# Identifying birdseye in standing tree



## qbilder

Hi folks. Does anybody know how to identify birdseye maple in standing trees? I found a few trees I suspect have birdseye but not sure. I got a couple pics of one tree in question, a pic from several feet away and a close up. These trees are in the Sacramento Mts. in NM. I know, a long way west for maple but it is hard maple almost identical to sugar maple. We have a few maple types out here, all hard, all similar to sugar and black maple. I'll include pics of leaves from two different trees. The clue to me is that the trees have tiny birdseye looking indents all over them. It's kinda like woodpecker holes but it's just tiny dents instead of holes and there's no pattern like woodpeckers leave. The trees are funky looking, too. They just aren't right. Anybody have any ideas?


----------



## Logger

*Birds eye*

All the birds eye that i have seen, the trees look hairy. Where the hairs are is what caused the eyes, I have found it in ash a few times also.


----------



## jeffreythree

Sap suckers make those holes in a line around the tree through the bark to drink the sap. I have plenty of hickories and a few elms that have those rows of holes. The old ones grow back in and only the outer bark shows the hole.

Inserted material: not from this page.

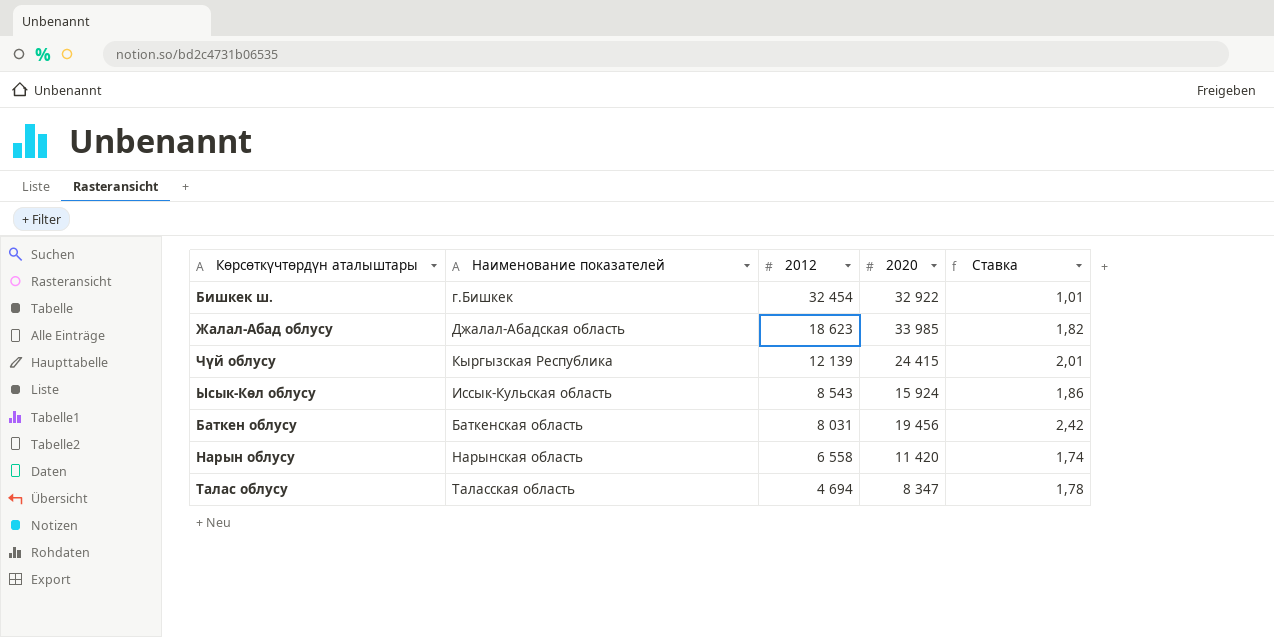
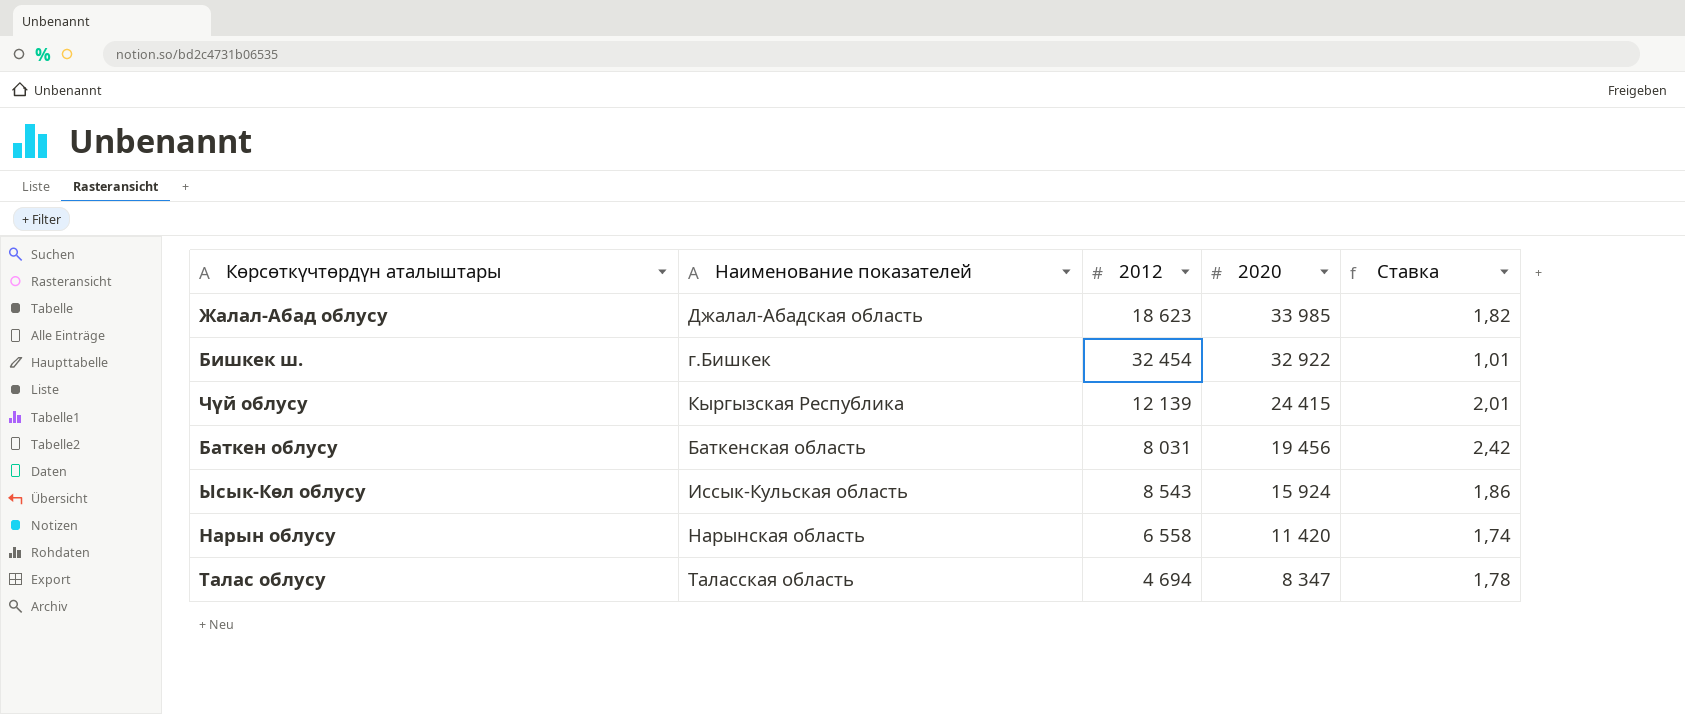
row order: 2012 descending -> 2020 descending

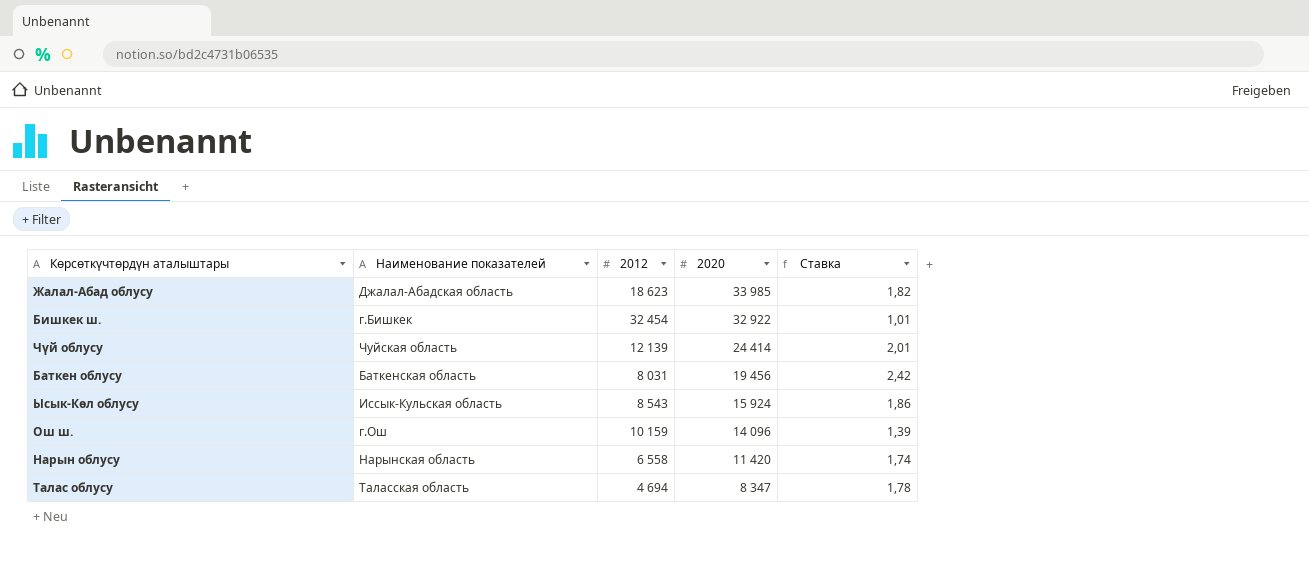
Чүй облусу | Наименование показателей: Кыргызская Республика -> Чуйская область
Чүй облусу | 2020: 24 415 -> 24 414
row Ош ш.: none -> г.Ош | 10 159 | 14 096 | 1,39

It can cause 'bird peck' in the lumber where bark pockets fill the holes.


----------



## slabmaster

*birdseye*

I don't see any signs of birdseye in the pictures you show. There usually will be craters just under the bark that show it very well.


----------



## qbilder

Thanks, guys.


----------



## jeffreythree

A similar thread popped up elsewhere and someone milled some poplar that the birdpeck made a nice pseudo-birdseye figure. You can also see a few dots of bark inclusion instead of figure here and there.


----------



## rrbrown

Funny I was just wondering what caused "birdseye" and was reading this. It states about not knowing if it exist until the tree is felled and cut.

*Bird's eye figure*

From Wikipedia, the free encyclopedia
Jump to: navigation, search 
This article is about the type of lumber. For the mineral property, see Bird's eye maple (mineral property)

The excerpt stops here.